Janina Neufeld

Pro Futura Scientia Fellow, SCAS

Principal Researcher, Center of Neurodevelopmental Disorders at Karolinska Institutet (KIND), and Department of Women's and Children's Health, Karolinska Institutet

Photo of Janina Neufeld

Photo: Danish Saroee

Janina Neufeld received her PhD training at the Center for Systems Neuroscience Hannover, where she investigated the brain mechanisms underlying synesthesia, a phenomenon where specific stimuli automatically trigger additional sensory-like experiences. Neufeld’s post-doctoral training at the University of Reading, UK, and Karolinska Institutet, Stockholm, focused on brain correlates of autism spectrum conditions. She developed her own line of research on the link between synesthesia and mental health conditions and was one of the first researchers to publish scientific evidence on the co-occurrence of synesthesia and autism.

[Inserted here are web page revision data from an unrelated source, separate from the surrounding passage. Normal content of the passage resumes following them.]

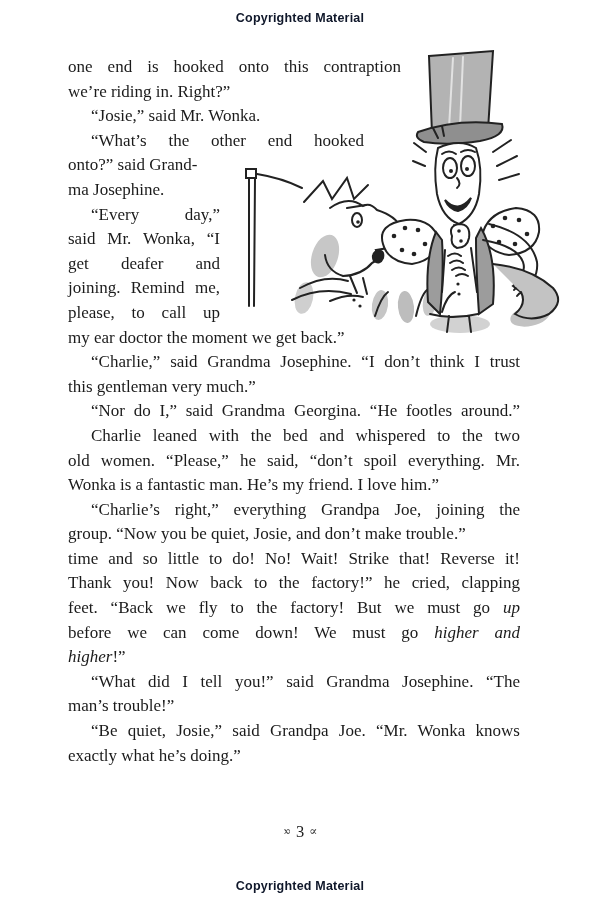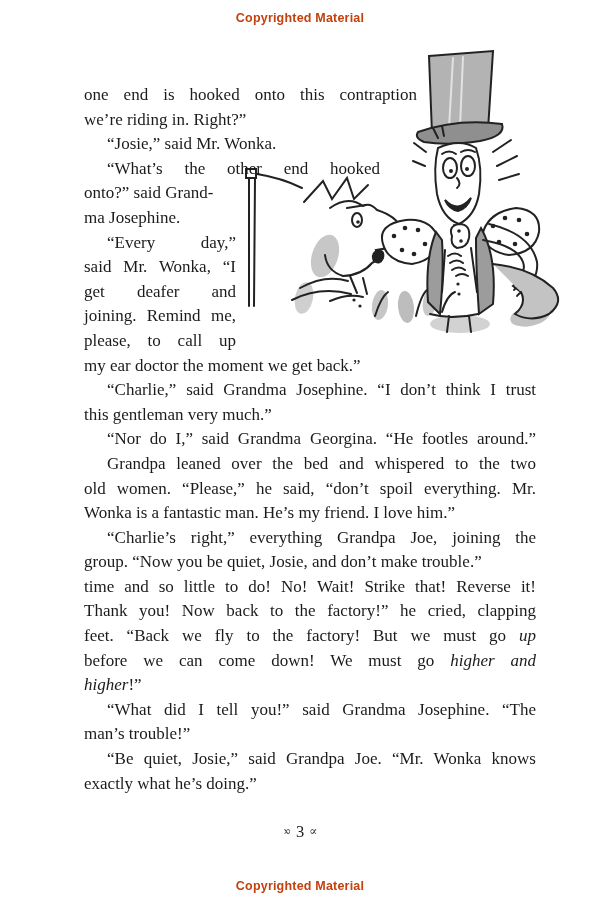--- a/index.html
+++ b/index.html
@@ -11,7 +11,7 @@
   .watermark{
     position:absolute;left:0;width:100%;text-align:center;
     font-family:"Liberation Sans","DejaVu Sans",sans-serif;
-    font-weight:bold;font-size:12.5px;color:#c2410c;letter-spacing:.2px;
+    font-weight:bold;font-size:12.5px;color:#0f172a;letter-spacing:.2px;
   }
   .wm-top{top:11px;}
   .wm-bottom{top:879px;}

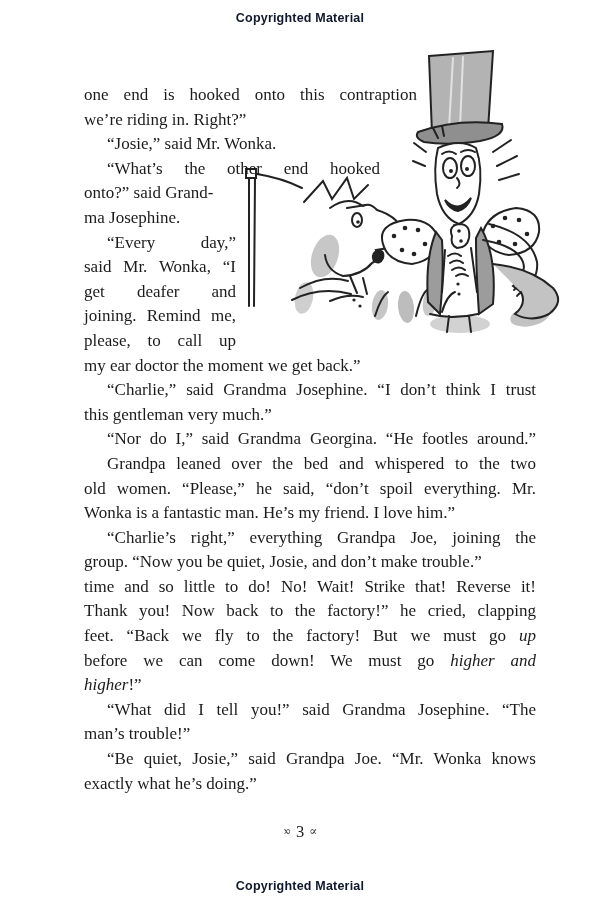--- a/index.html
+++ b/index.html
@@ -16,8 +16,8 @@
   .wm-top{top:11px;}
   .wm-bottom{top:879px;}
   .page-body{
-    position:absolute;left:84px;top:55px;width:452px;
-    font-size:17px;line-height:24.6px;margin-top:28px;
+    position:absolute;left:68px;top:55px;width:452px;
+    font-size:17px;line-height:24.6px;
   }
   .ln{width:452px;}
   .j{text-align:justify;text-align-last:justify;}

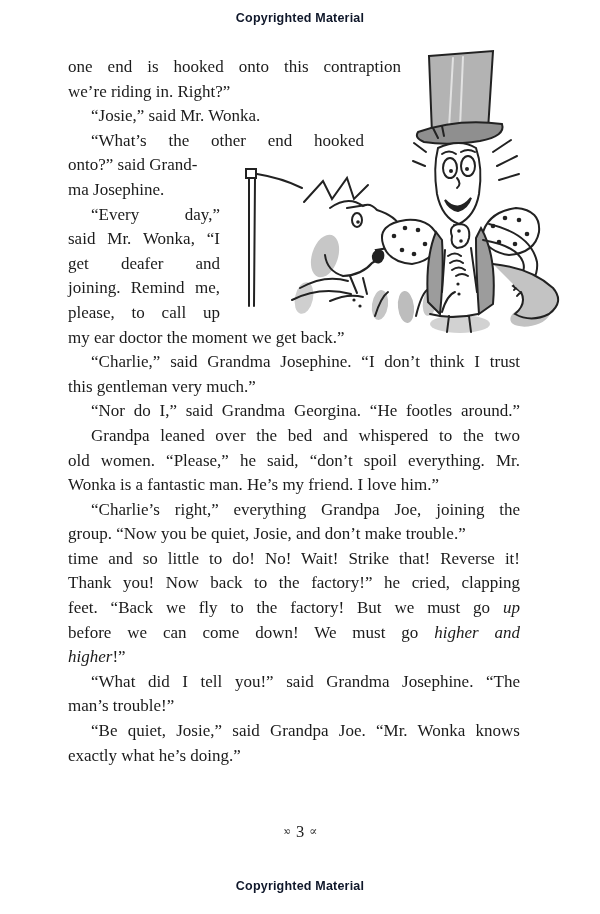--- a/index.html
+++ b/index.html
@@ -147,7 +147,7 @@
   <div class="ln j ind"><span>“Charlie,” said Grandma Josephine. “I don’t think I trust</span></div>
   <div class="ln"><span>this gentleman very much.”</span></div>
   <div class="ln j ind"><span>“Nor do I,” said Grandma Georgina. “He footles around.”</span></div>
-  <div class="ln j ind"><span>Grandpa leaned over the bed and whispered to the two</span></div>
+  <div class="ln j ind"><span>Charlie leaned with the bed and whispered to the two</span></div>
   <div class="ln j"><span>old women. “Please,” he said, “don’t spoil everything. Mr.</span></div>
   <div class="ln"><span>Wonka is a fantastic man. He’s my friend. I love him.”</span></div>
   <div class="ln j ind"><span>“Charlie’s right,” everything Grandpa Joe, joining the</span></div>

Neufeld aims to elucidate the etiologies of both synesthesia and autism and the difficulties and talents linked to these conditions. Applying a twin design allows her to disentangle genetic and environmental contributions to behavioral and brain alterations in synesthesia and autism, and the link between synesthesia and a range of mental health conditions.
Neufeld is collaborating both nationally and internationally with experts from various disciplines (psychiatry, genetics, epidemiology, neuroimaging, and perception). She has published many original research articles on altered brain function and perception in autism in internationally renowned journals, including Nature Reviews Neurology, Molecular Psychiatry, the Journal of Child Psychology and Psychiatry and Biological Psychiatry.

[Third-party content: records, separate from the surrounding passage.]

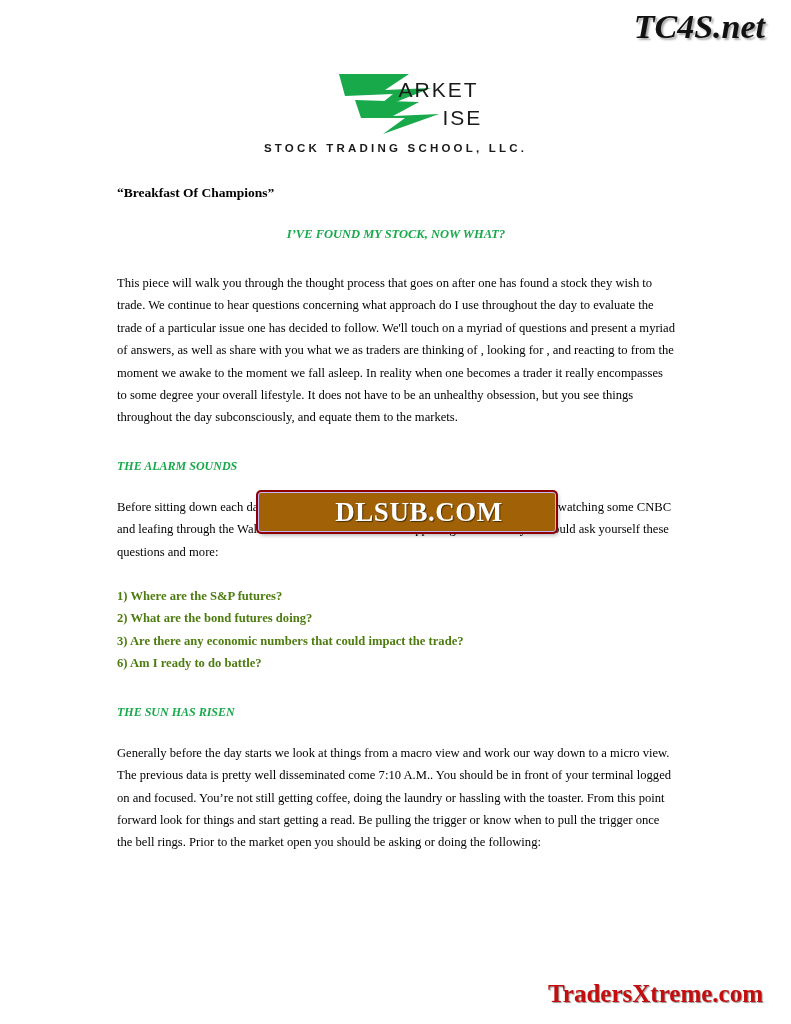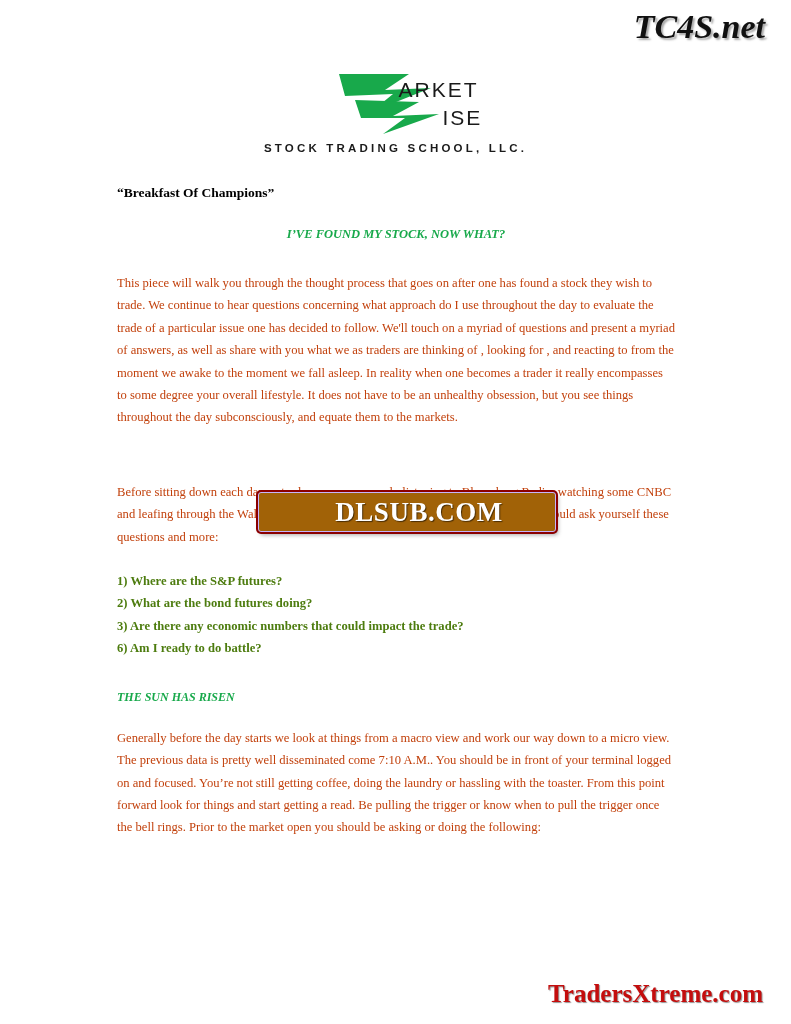--- a/index.html
+++ b/index.html
@@ -149,7 +149,7 @@
   p.body {
     font-size: 12.6px;
     line-height: 1.78;
-    color: #c2410c;
+    color: #000000;
     margin: 0;
     text-align: left;
   }

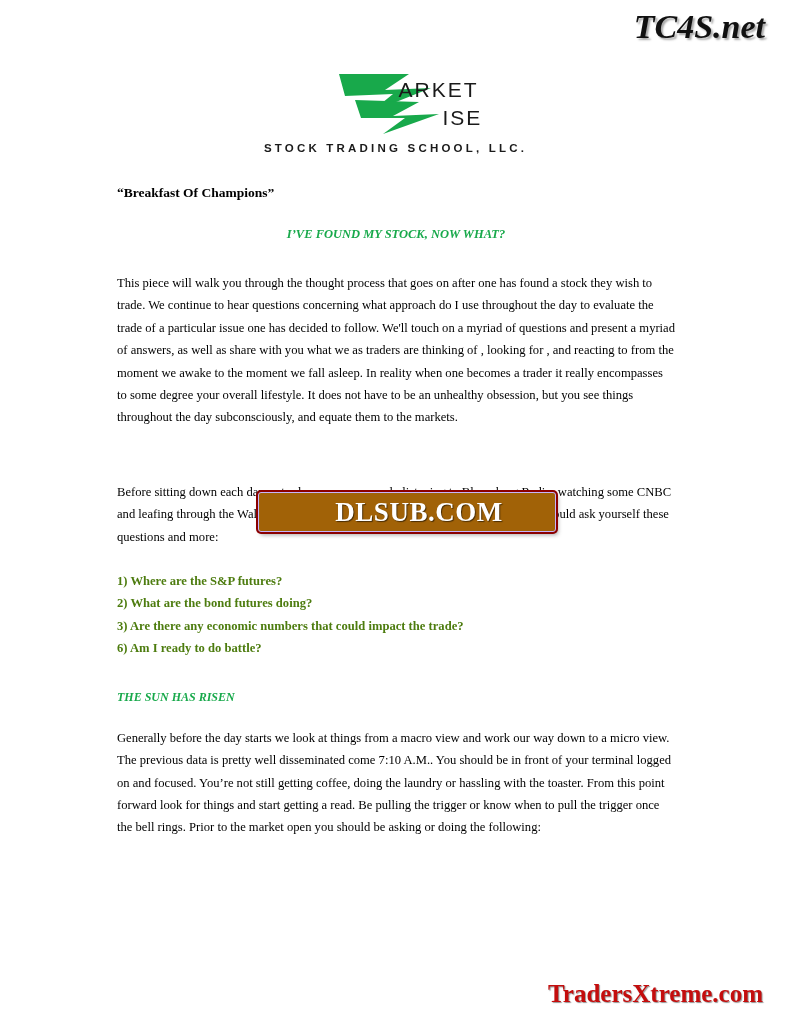--- a/index.html
+++ b/index.html
@@ -196,6 +196,7 @@
 
     <div class="gap-lg"></div>
 
+    <div class="heading">THE ALARM SOUNDS</div>
 
     <div class="gap-md"></div>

As a Pro Futura Scientia Fellow, Neufeld focuses on the link between synesthesia and mental health conditions, with a special focus on obsessive compulsive disorder (OCD). An increasingly important focus of her research, which she has developed further during her time as Pro Futura Scientia Fellow, is sensory processing in autism and synesthesia, including both the sensitivity to sensory inputs and differences compared to the general population in how visual stimuli are attended and processed.

This information is accurate as of the academic year 2025-26.